Poland moves to curb Russian coal imports: The Polish parliament is considering legislative restrictions on low-quality coal, a measure aimed at curtailing Russian coal imports. Mine closures and cost-cutting by loss-making domestic producers has spurred protests by miners, including a recent blockade of a railway used for Russian coal imports. (Platts)

US coal exports fall: In the first half of 2014 US coal exports fell by over eight million tonnes or 16 per cent compared to the same period in 2013. US exporters suffered from lower European demand and increased production from Australian and Indonesian mines. (Energy Information Administration)

“China will soon come up to peak coal consumption. Other Asian economies might peak even sooner. It’s almost a suicide strategy for the Australian economy,”

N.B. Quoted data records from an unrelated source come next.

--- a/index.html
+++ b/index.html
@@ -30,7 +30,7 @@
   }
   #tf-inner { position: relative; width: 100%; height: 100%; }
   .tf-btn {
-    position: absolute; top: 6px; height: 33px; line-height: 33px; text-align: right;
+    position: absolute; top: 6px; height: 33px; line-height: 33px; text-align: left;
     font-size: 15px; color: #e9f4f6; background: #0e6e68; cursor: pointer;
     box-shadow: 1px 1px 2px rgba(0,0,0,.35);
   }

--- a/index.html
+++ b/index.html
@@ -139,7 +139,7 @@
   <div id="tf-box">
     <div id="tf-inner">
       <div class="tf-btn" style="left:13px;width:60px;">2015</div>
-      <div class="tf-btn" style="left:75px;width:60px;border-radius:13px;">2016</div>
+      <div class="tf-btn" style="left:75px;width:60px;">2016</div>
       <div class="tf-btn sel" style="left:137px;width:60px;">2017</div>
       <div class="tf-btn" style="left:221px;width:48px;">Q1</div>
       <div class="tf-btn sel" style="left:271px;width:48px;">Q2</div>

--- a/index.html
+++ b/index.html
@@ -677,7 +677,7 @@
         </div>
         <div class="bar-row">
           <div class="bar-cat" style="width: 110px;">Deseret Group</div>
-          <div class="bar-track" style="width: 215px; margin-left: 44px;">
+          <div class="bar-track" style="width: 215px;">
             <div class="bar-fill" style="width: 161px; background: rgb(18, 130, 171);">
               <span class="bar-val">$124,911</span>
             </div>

said Hans Joachim Schellnhuber, who co-chairs the German Advisory Council on Global Change, on the emphasis on coal in a recently-released Australian government energy green paper.

resources

Electricity For All In India: Why coal is not always king, Vasudha Foundation, October 2014. (Pdf)

This report challenges the view that coal is cheap and plentiful in India and that the expansion of the centralised grid will provide cheap electricity to all, ensure energy security and reduce energy scarcity. The report is presents a good counter-narrative to the energy poverty agenda being pushed by the coal industry.

Beyond Coal and Gas national gathering, Australia

The Beyond Coal and Gas national gathering – a meeting for coal and gas activists from around Australia and beyond – will be held near Ipswich in south-east Queensland October 24 to 27.

Registrations close this Friday.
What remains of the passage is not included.